┌────────
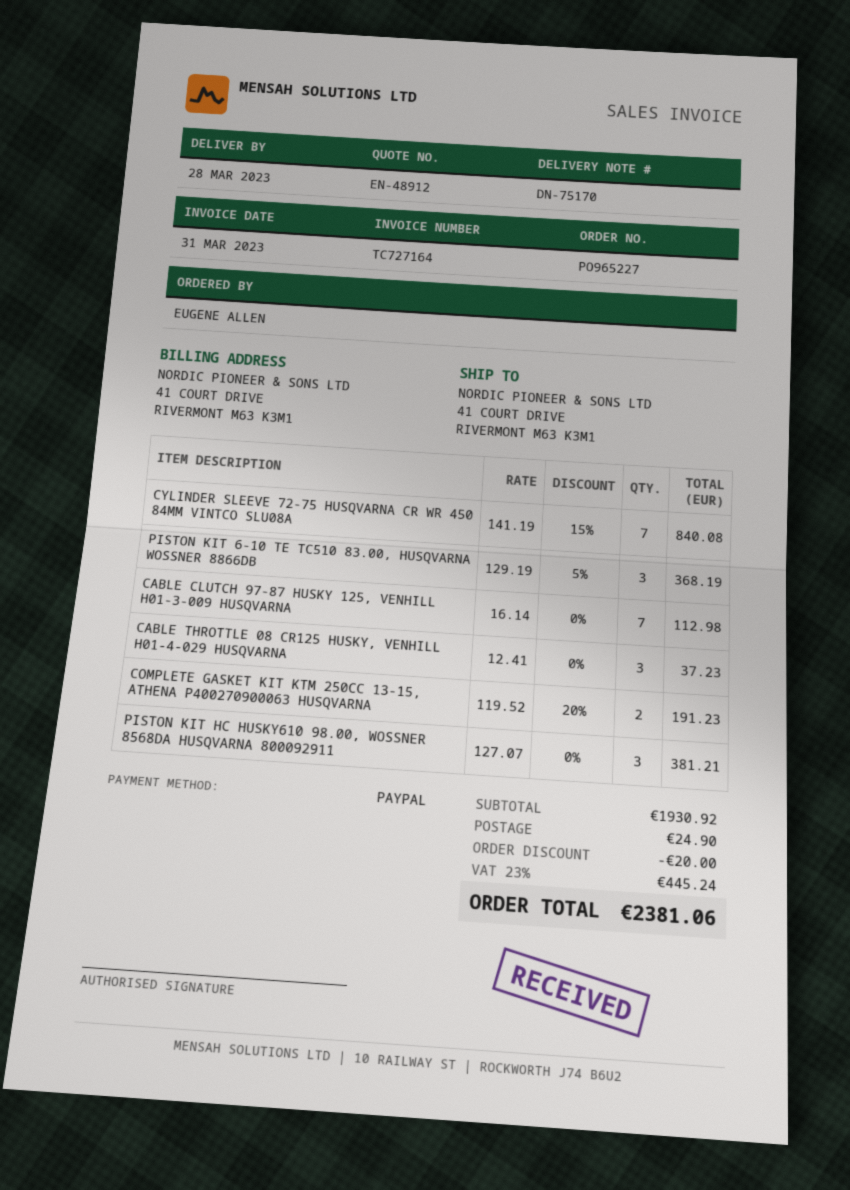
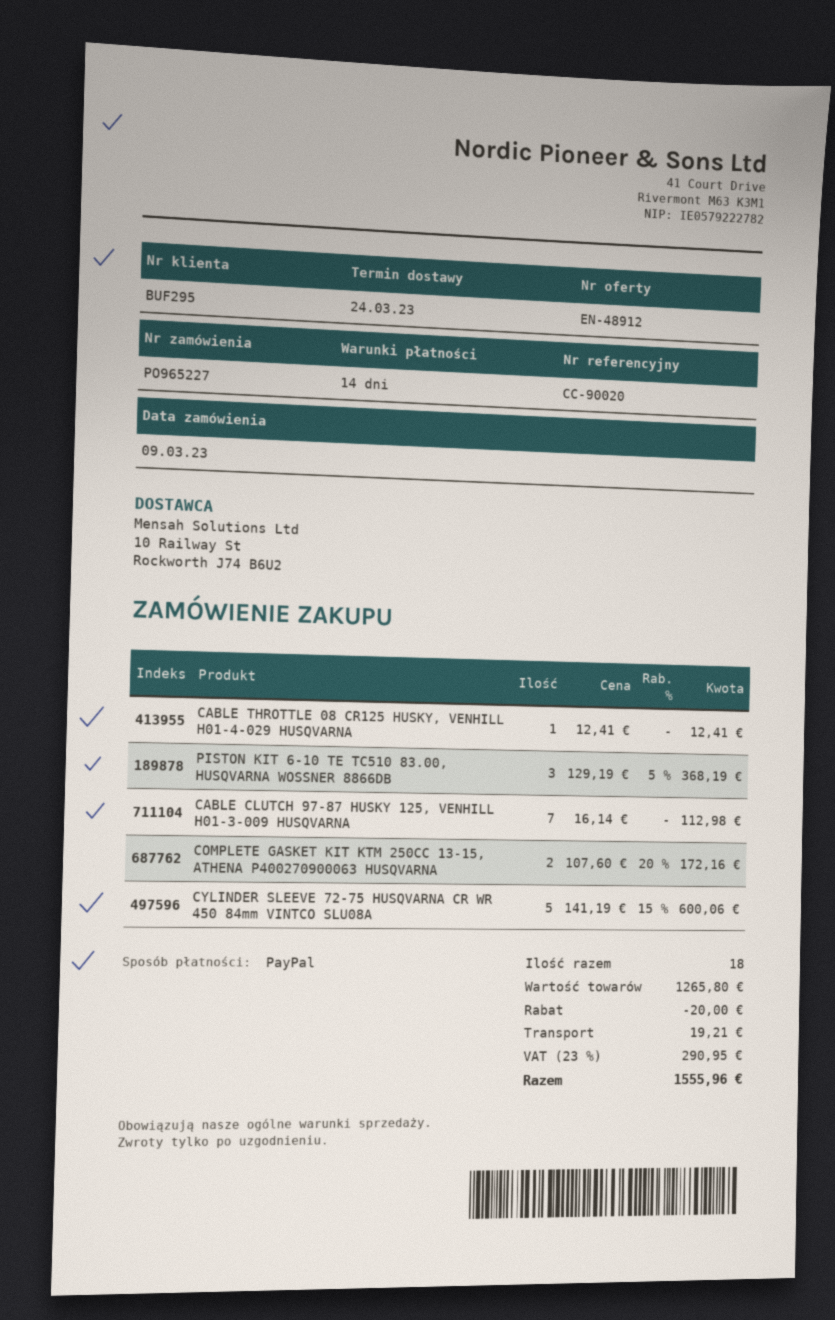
delivery date: 2023-03-28 -> 2023-03-24
CYLINDER SLEEVE 72-75 HUSQVARNA CR WR 450 84MM VINTCO SLU08A: 7 x 141.19 - 15% = 840.08 -> 5 x 141.19 - 15% = 600.06
CABLE THROTTLE 08 CR125 HUSKY, VENHILL H01-4-029 HUSQVARNA: 3 x 12.41 = 37.23 -> 1 x 12.41 = 12.41
COMPLETE GASKET KIT KTM 250CC 13-15, ATHENA P400270900063 HUSQVARNA: 2 x 119.52 - 20% = 191.23 -> 2 x 107.60 - 20% = 172.16
PISTON KIT HC HUSKY610 98.00, WOSSNER 8568DA HUSQVARNA 800092911: 3 x 127.07 = 381.21 -> none
subtotal: 1930.92 -> 1265.80
shipping: 24.90 -> 19.21
tax: 23% = 445.24 -> 23% = 290.95
total: 2381.06 -> 1555.96

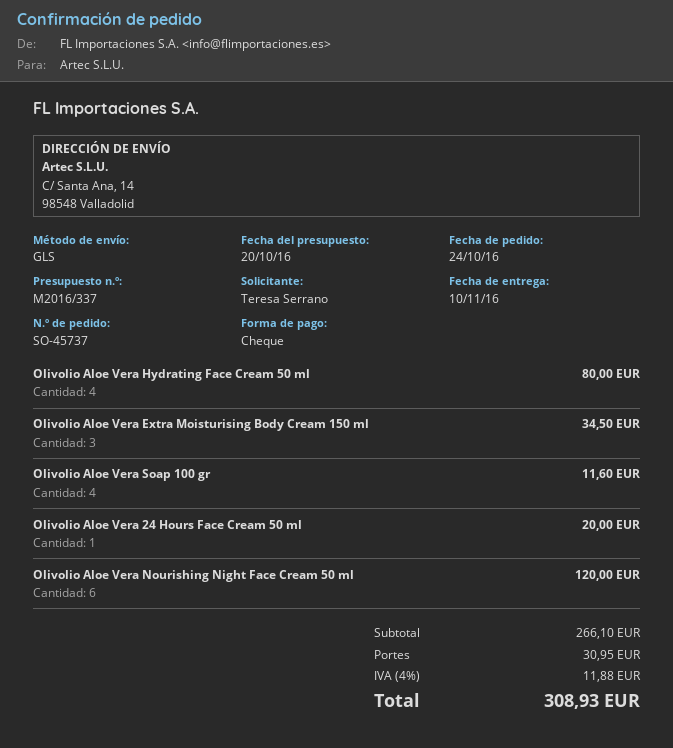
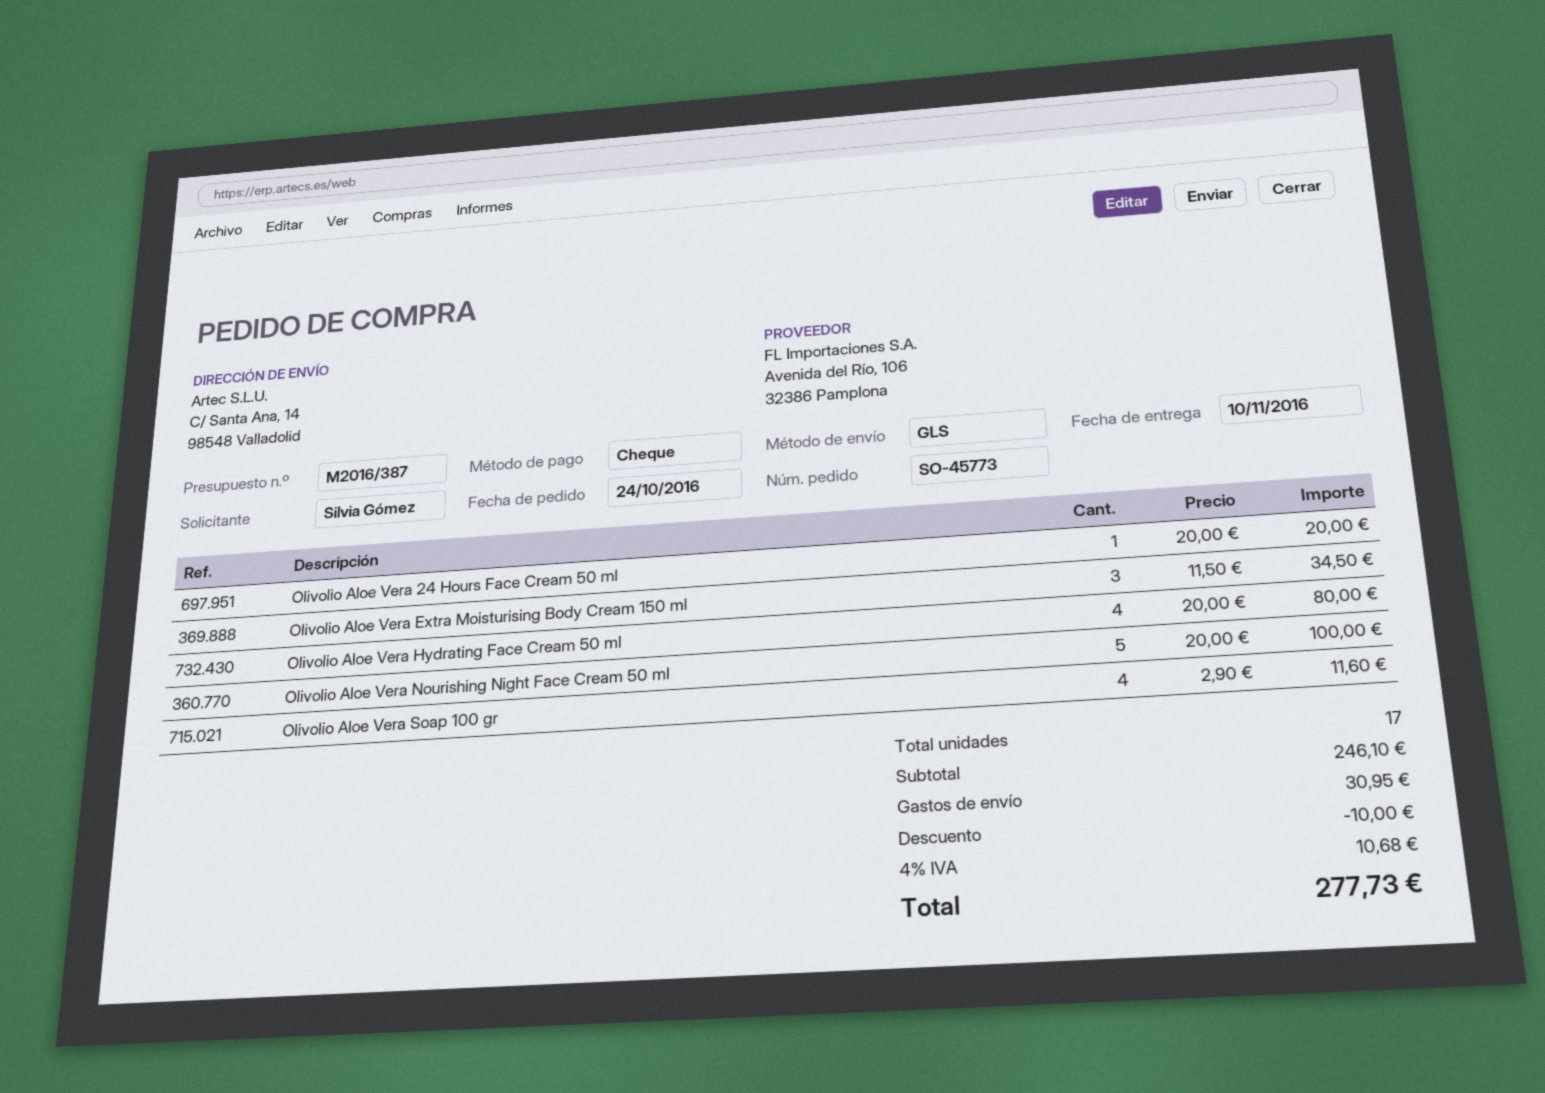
quote number: M2016/337 -> M2016/387
order number: SO-45737 -> SO-45773
ordered by: Teresa Serrano -> Silvia Gómez
Olivolio Aloe Vera Nourishing Night Face Cream 50 ml: 6 for 120.00 -> 5 for 100.00
subtotal: 266.10 -> 246.10
discount: none -> 10.00
tax: 4% = 11.88 -> 4% = 10.68
total: 308.93 -> 277.73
└────────
▸ **What to do**:
Leave out the pictures, then reproduce exactly the run of lines from the one that contains "COMPLETE GASKET KIT" to the final line of the listing above.

▸ **Written answer**:
COMPLETE GASKET KIT KTM 250CC 13-15, ATHENA P400270900063 HUSQVARNA: 2 x 119.52 - 20% = 191.23 -> 2 x 107.60 - 20% = 172.16
PISTON KIT HC HUSKY610 98.00, WOSSNER 8568DA HUSQVARNA 800092911: 3 x 127.07 = 381.21 -> none
subtotal: 1930.92 -> 1265.80
shipping: 24.90 -> 19.21
tax: 23% = 445.24 -> 23% = 290.95
total: 2381.06 -> 1555.96

quote number: M2016/337 -> M2016/387
order number: SO-45737 -> SO-45773
ordered by: Teresa Serrano -> Silvia Gómez
Olivolio Aloe Vera Nourishing Night Face Cream 50 ml: 6 for 120.00 -> 5 for 100.00
subtotal: 266.10 -> 246.10
discount: none -> 10.00
tax: 4% = 11.88 -> 4% = 10.68
total: 308.93 -> 277.73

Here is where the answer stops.